La difesa legale gratuita offerta ai richiedenti asilo nei centri federali è stato l’argomento principe dei sostenitori dell’accelerazione della procedura di asilo. Di fatto, spetterà alla Sem incaricare un fornitore di servizi – Caritas ed Eper i soggetti individuati – per garantire la difesa, sotto forma di una somma forfettaria versata al fornitore, che include il supporto legale durante le diverse fasi della procedura nei centri federali, la presenza alle audizioni, la spiegazione della decisione e possibilmente un appello. «Questa commissione ammonterà a un massimo di 450 franchi per richiedente asilo. Ma ci sono diverse fasi nella procedura. Partecipare a un’audizione richiede in particolare di andare sul posto e arriviamo rapidamente a una giornata di lavoro. Cui sommare il resto della pratica. Come si può dunque supporre che la cifra possa coprire l’intera procedura»?  si inquieta Worries Magaly Hanselmann.

Se la Segreteria non riuscirà a sbrigare la procedura entro 140 giorni, il richiedente asilo è soggetto a una procedura estesa che può giungere fino a un anno. Riguarda casi complessi che richiedono un’ulteriore indagine sul motivo dell’asilo. Il richiedente viene quindi spostato nei centri cantonali. La stima è che il 40% dei richiedenti asilo saranno interessati da tale procedura.

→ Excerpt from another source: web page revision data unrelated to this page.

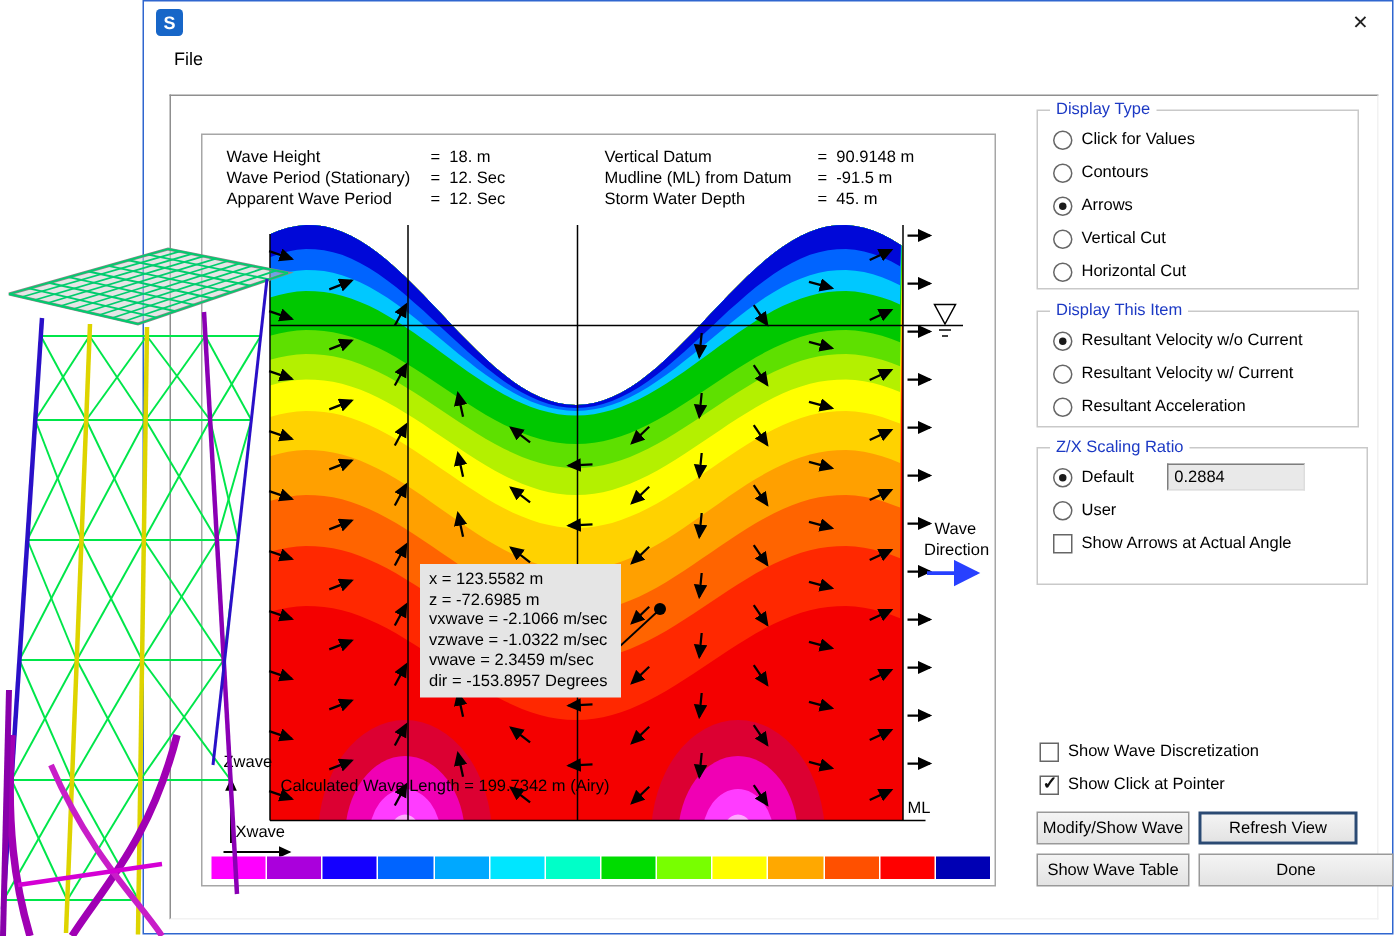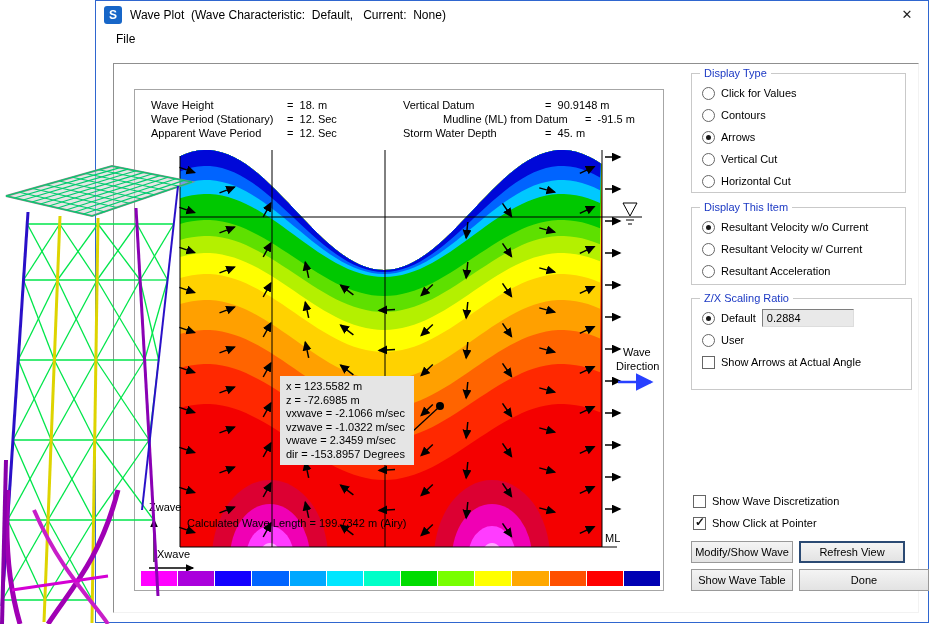--- a/index.html
+++ b/index.html
@@ -31,36 +31,35 @@
 
   
   .group{position:absolute;border:1px solid #c9c9c9}
   .gtitle{position:absolute;top:-7px;left:8px;background:#fff;padding:0 4px;color:#1c39c4;font-size:11px;white-space:nowrap}
   .opt{display:flex;align-items:center;height:22px;gap:6px;padding-left:10px}
   .radio{width:13px;height:13px;border:1px solid #666;border-radius:50%;background:#fff;position:relative;flex:none}
   .radio.on::after{content:"";position:absolute;left:3px;top:3px;width:5px;height:5px;border-radius:50%;background:#1a1a1a}
   .checkbox{width:13px;height:13px;border:1px solid #666;background:#fff;position:relative;flex:none}
   .checkbox.on::after{content:"\2713";position:absolute;left:1px;top:-3px;font-size:12px;font-weight:bold;color:#111}
   .olabel{font-size:11px;white-space:nowrap}
-  .field{width:92px;height:18px;border:1px solid;border-color:#7e7e7e #ddd #ddd #7e7e7e;background:#e9e9e9;font-family:"Liberation Sans",sans-serif;font-size:11px;padding:1px 4px;margin-left:0}
+  .field{width:92px;height:18px;border:1px solid;border-color:#7e7e7e #ddd #ddd #7e7e7e;background:#e9e9e9;font-family:"Liberation Sans",sans-serif;font-size:11px;padding:1px 4px;margin-left:16px}
   .btn{position:absolute;height:22px;background:linear-gradient(#f4f4f4,#e3e3e3);border:1px solid #999;font-size:11px;text-align:center;line-height:20px}
   .btn.on{border:2px solid #2b4a73;line-height:18px}
 
   
   .jacket{position:absolute;left:0;top:160px;width:200px;height:464px;z-index:40}
 </style>
 </head>
 <body>
 
 <div class="screen">
 
   <div class="dialog">
     <div class="titlebar">
       <div class="s-icon">S</div>
-      <div class="title">Wave Plot  (Wave Characteristic:  Default,   Current:  None)</div>
       <div class="close">✕</div>
     </div>
     <div class="menubar" id="menubar">
         <div class="menu-item">File</div>
       </div>
     <div class="panel"></div>
 
     <div class="plotpanel">
       <svg id="wave-svg" viewBox="0 0 530 502" width="530" height="502">
         <defs>
@@ -226,21 +225,21 @@
             </clipPath>
           </defs>
         </svg>
       <div class="hdrcol" id="hdr-left" style="left:16px;top:8px">
           <div class="hrow"><span class="hl" style="width: 136px;">Wave Height</span><span>=  18. m</span></div>
           <div class="hrow"><span class="hl" style="width: 136px;">Wave Period (Stationary)</span><span>=  12. Sec</span></div>
           <div class="hrow"><span class="hl" style="width: 136px;">Apparent Wave Period</span><span>=  12. Sec</span></div>
         </div>
       <div class="hdrcol" id="hdr-right" style="left:268px;top:8px">
           <div class="hrow"><span class="hl" style="width: 142px;">Vertical Datum</span><span>=  90.9148 m</span></div>
-          <div class="hrow"><span class="hl" style="width: 142px; margin-left: 40px;">Mudline (ML) from Datum</span><span>=  -91.5 m</span></div>
+          <div class="hrow"><span class="hl" style="width: 142px;">Mudline (ML) from Datum</span><span>=  -91.5 m</span></div>
           <div class="hrow"><span class="hl" style="width: 142px;">Storm Water Depth</span><span>=  45. m</span></div>
         </div>
       <div class="tooltip" id="tooltip"><div>x = 123.5582 m</div><div>z = -72.6985 m</div><div>vxwave = -2.1066 m/sec</div><div>vzwave = -1.0322 m/sec</div><div>vwave = 2.3459 m/sec</div><div>dir = -153.8957 Degrees</div></div>
       <div class="scalebar" id="scalebar">
           <div style="background: rgb(255, 0, 255);"></div>
           <div style="background: rgb(170, 0, 220);"></div>
           <div style="background: rgb(20, 0, 255);"></div>
           <div style="background: rgb(0, 100, 255);"></div>
           <div style="background: rgb(0, 168, 255);"></div>
           <div style="background: rgb(0, 230, 255);"></div>

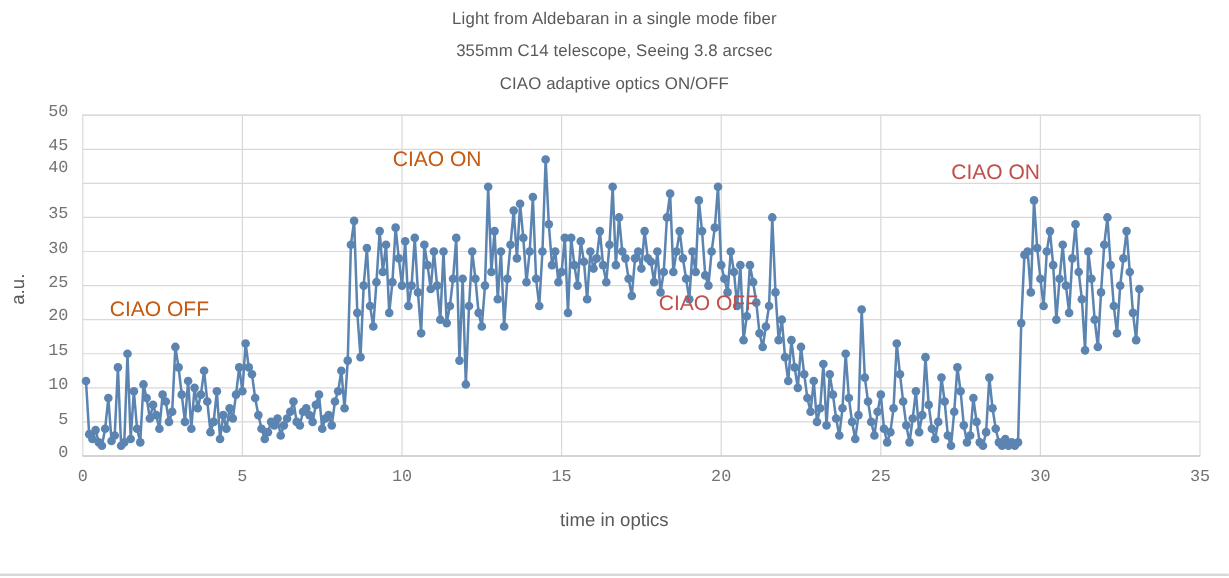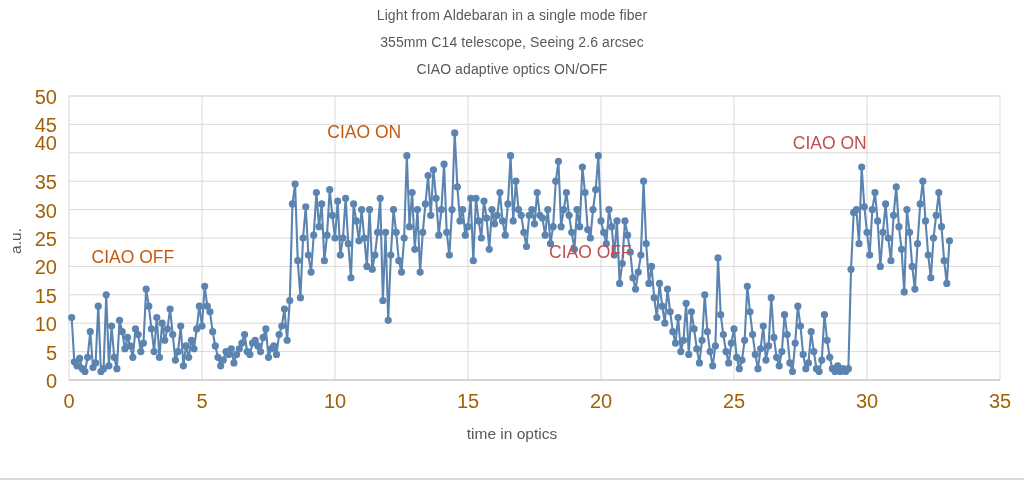--- a/index.html
+++ b/index.html
@@ -48,23 +48,23 @@
   #ylabel {
     left: -14px;
     top: 232px;
     width: 60px;
     text-align: center;
     transform: rotate(-90deg);
     transform-origin: 50% 50%;
   }
   .tick {
     position: absolute;
-    color: #a16207;
-    font-size: 20px;
-    font-family: Liberation Sans, sans-serif;
+    color: #737373;
+    font-size: 14px;
+    font-family: Liberation Mono, monospace;
   }
   .ytick { text-align: right; width: 40px; }
   .xtick { text-align: center; width: 40px; }
   .annot {
     position: absolute;
     font-size: 17.5px;
     font-family: "Liberation Sans", sans-serif;
     white-space: nowrap;
   }
   #plot-svg {
@@ -80,21 +80,21 @@
     background: #d8d8d8;
   }
 </style>
 </head>
 <body>
 
 <div id="figure">
 
   <div class="title-block">
     <span class="title-line">Light from Aldebaran in a single mode fiber</span>
-    <span class="title-line">355mm C14 telescope, Seeing 2.6 arcsec</span>
+    <span class="title-line">355mm C14 telescope, Seeing 3.8 arcsec</span>
     <span class="title-line">CIAO adaptive optics ON/OFF</span>
   </div>
 
   <div class="axis-label" id="ylabel">a.u.</div>
   <div class="axis-label" id="xlabel">time in optics</div>
 
   <svg id="plot-svg" width="1024" height="482">
     <g id="grid-group">
         <rect x="69" y="96" width="931" height="284" fill="#ffffff" stroke="#d9d9d9" stroke-width="1"></rect>
         <line x1="69" x2="1000" y1="351.6" y2="351.6" stroke="#d9d9d9" stroke-width="1"></line>

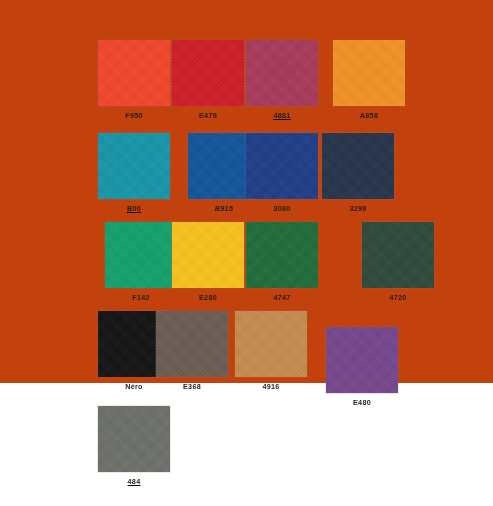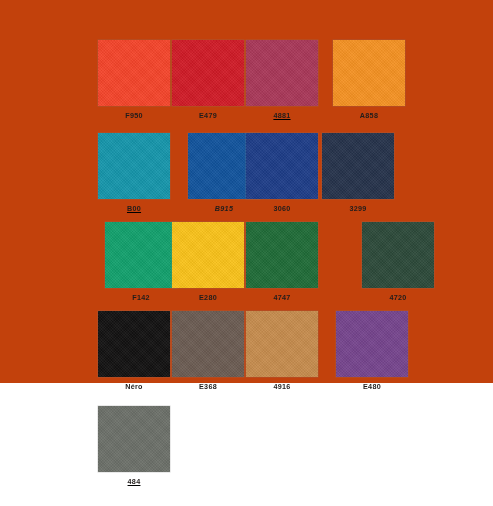--- a/index.html
+++ b/index.html
@@ -126,29 +126,29 @@
       <div class="swatch-chip texture" style="background-color:#2c4939;"></div>
       <div class="swatch-label">4720</div>
     </div>
   </div>
 
   <div class="swatch-row" style="top:311px;">
     <div class="swatch-cell" style="left:98px;">
       <div class="swatch-chip texture" style="background-color:#121111;"></div>
       <div class="swatch-label">Néro</div>
     </div>
-    <div class="swatch-cell" style="left:172px;">
+    <div class="swatch-cell" style="left:156px;">
       <div class="swatch-chip texture" style="background-color:#6a5b52;"></div>
       <div class="swatch-label">E368</div>
     </div>
-    <div class="swatch-cell" style="left:246px;">
+    <div class="swatch-cell" style="left:235px;">
       <div class="swatch-chip texture" style="background-color:#c58b4d;"></div>
       <div class="swatch-label">4916</div>
     </div>
-    <div class="swatch-cell" style="left:336px;">
+    <div class="swatch-cell" style="left:326px;margin-top:16px;">
       <div class="swatch-chip texture" style="background-color:#75448c;"></div>
       <div class="swatch-label">E480</div>
     </div>
   </div>
 
   <div class="swatch-row" style="top:406px;">
     <div class="swatch-cell" style="left:98px;text-decoration:underline;">
       <div class="swatch-chip texture" style="background-color:#6b6f68;"></div>
       <div class="swatch-label">484</div>
     </div>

«Attualmente interveniamo quando un richiedente asilo ha ricevuto una decisione negativa dalla Sem. A marzo, interverremo a monte della decisione. Questa è una buona cosa perché possiamo preparare una difesa di qualità. Ma questo è anche un mandato aggiuntivo. Perché parallelamente, dovremo ancora trattare circa 3000 casi sottoposti alla vecchia procedura di asilo e chiuderli entro due anni», afferma Philippe Stern, avvocato del Legal Aid Service for Exiles (Saje), ufficio di assistenza legale dell’Eper nel cantone di Vaud.

Ed è qui che iniziano problemi seri. Una volta fuori dal centro federale, il richiedente asilo non riceve più assistenza legale gratuita. Pertanto, la ricerca di prove, il possibile ricorso e le richieste di ricongiungimento familiare non saranno coperti dalla Sem. «Avremo le risorse umane per adempiere a questo nuovo mandato? Questo tempo destinato a questi nuovi casi non rischia di far trascurare il trattamento di altri casi»? domanda Stern. Attualmente Saje informa e difende i richiedenti asilo in possesso di alcune tipologie di permessi e di candidati respinti assegnati al Cantone di Vaud.

Presenti alla sessione informativa dipendenti e partner della diaconia protestante svizzera che operano nel settore, ma anche la società civile attiva anche con i richiedenti asilo, associazioni di volontariato e chiese, venuti tutto a informarsi ed esprimere le loro preoccupazioni, in particolare per quanto riguarda la precarizzazione dei richiedenti asilo. Si vuole mettere inoltre in discussione le condizioni di vita nei centri per un lungo periodo, l’accesso alle cure e il ruolo della società civile in questi frangenti.

L’Eper stima che il 60% dei richiedenti scomparirà dai radar dopo aver ricevuto una decisione negativa. «La società civile che si è fortemente mobilitata per i richiedenti asilo dovrà riorganizzarsi da sola. I centri federali attorno ai quali sono nati progetti di presenza o di accoglienza sono cambiati», osserva la segretaria dell’Eper per la Svizzera francese. «È essenziale che ci sia un volto umano in queste procedure. Il ritmo del procedimento sarà così veloce che prendere un caffè, prendersi il tempo per parlare, mantenere le relazioni umane diventerà un lusso. Ma la società civile deve giocare questa carta, quella di essere un vis-a-vis umano, anche per permettere alla società di sapere cosa succede in questi centri» conclude Magaly Hanselmann.